Courses range from refugee health care and statistical reasoning to terrorism training and international nutrition. The most recent course addition is “Confronting the Burden of Injuries: A Global Perspective.” It was designed by Adnan A. Hyder, MPH, PhD, and Maria Segui-Gomez, MD, MPH, MSc, ScD, both faculty affiliated with the School’s Center for Injury Research and Policy.

“OpenCourseWare is really a great opportunity for everyone involved. As do many of my colleagues, I work with public health researchers in developing countries on a regular basis. They just can’t afford to pay for courses; some don’t even have credit cards.
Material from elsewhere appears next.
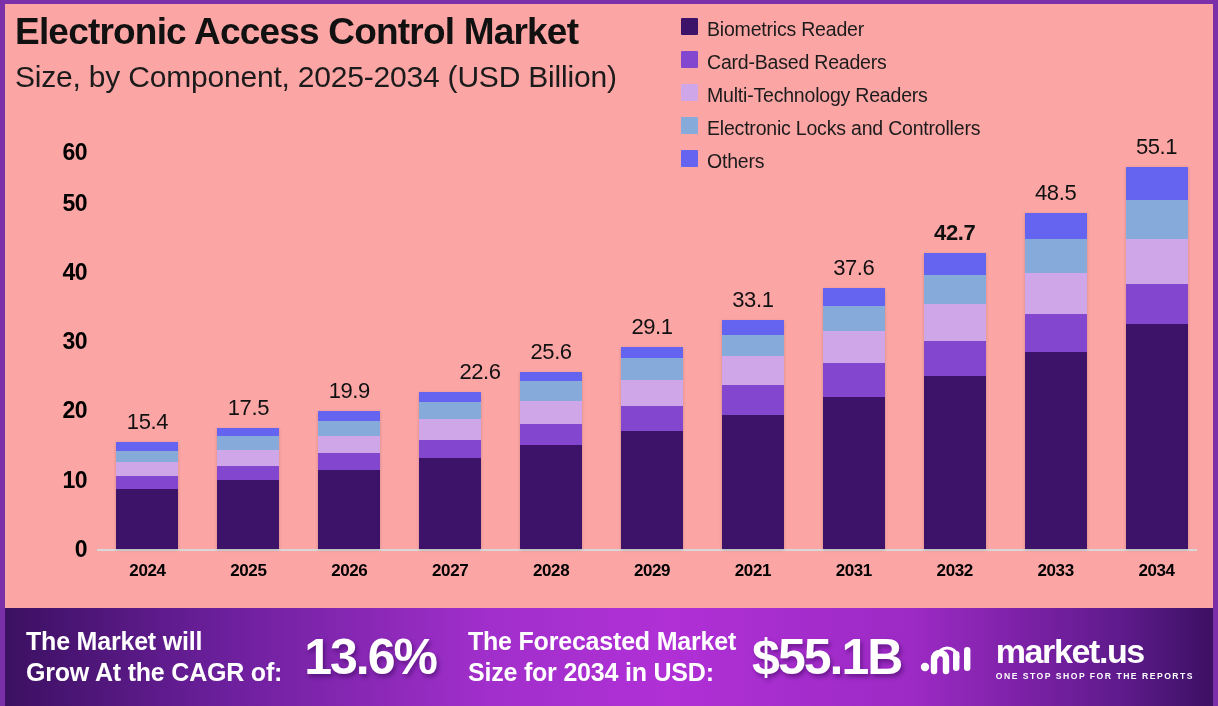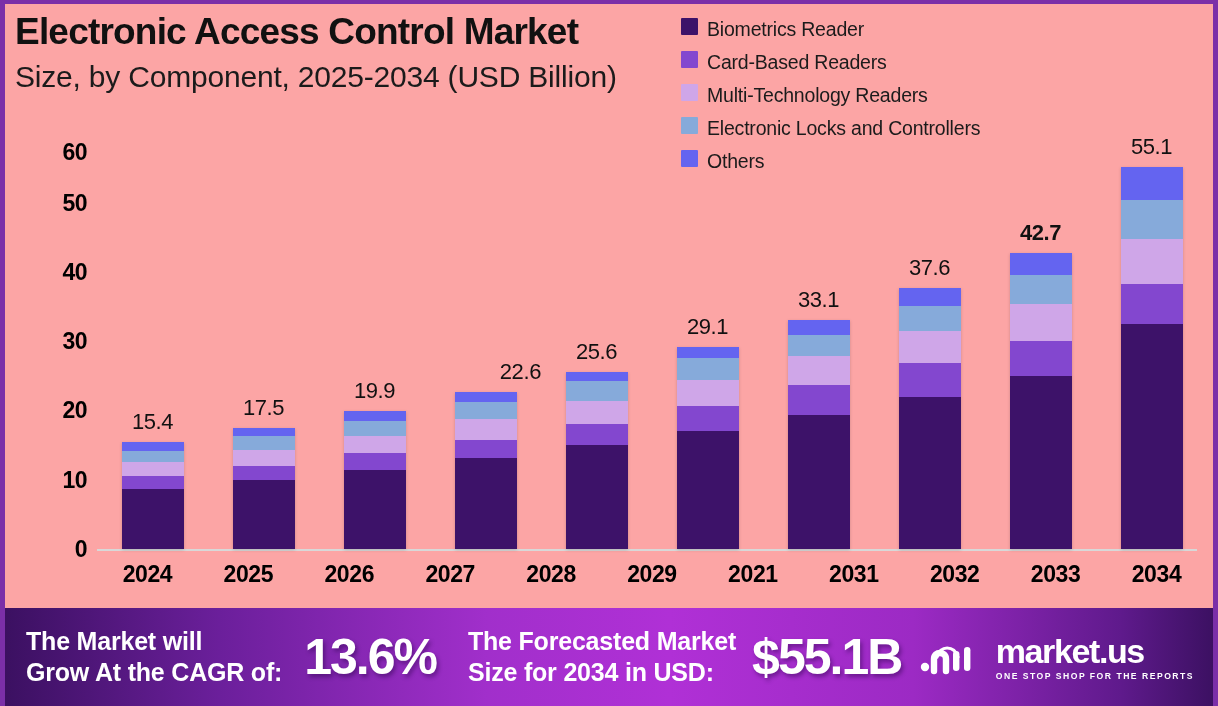"48.5" div.bar-slot { html: none -> <div> <div>48.5</div> <div> <div></div> <div></div> <div></div> <div></div> <div></div> </div> </div> }
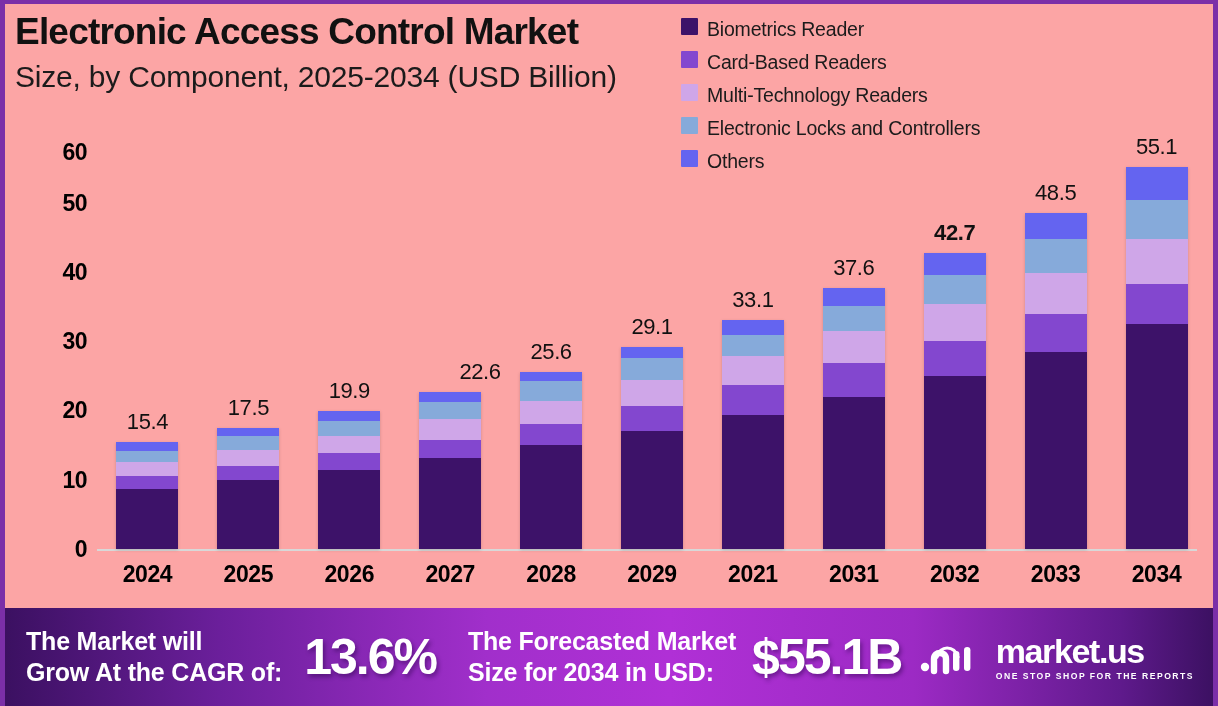"2024" .x-tick { font-size: 23px -> 17px }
So OpenCourseWare allows me to refer these individuals to the Internet where they can gain knowledge on topics they deeply care about without paying for it,” said Hyder, who is also an assistant professor in the Bloomberg School’s departments of International Health and Health Policy and Management.

Hyder said he believes one of the reasons his course was chosen for inclusion in OpenCourseWare is that it is easily comprehensible to those with no previous public health training. “There is no interaction with faculty while reviewing OpenCourseWare courses, so I would imagine that it would be difficult for a self-learner to review material that is extremely complicated or riddled with complex formulas. The ‘Burden of Injuries’ course is not only useful to clinicians, students, engineers, lawyers, etc., but it is also easily understood,” said Hyder.

OpenCourseWare was developed by the Massachusetts Institute of Technology (MIT) in 2001. In February 2005, the Bloomberg School of Public Health, Harvard University Law School’s Berkman Center for Internet and Society, Tufts University and Utah State University met with MIT to develop their own OpenCourseWare plans. The OpenCourseWare project at the Bloomberg School of Public Health is supported by a $200,000 pilot grant from the William and Flora Hewlett Foundation.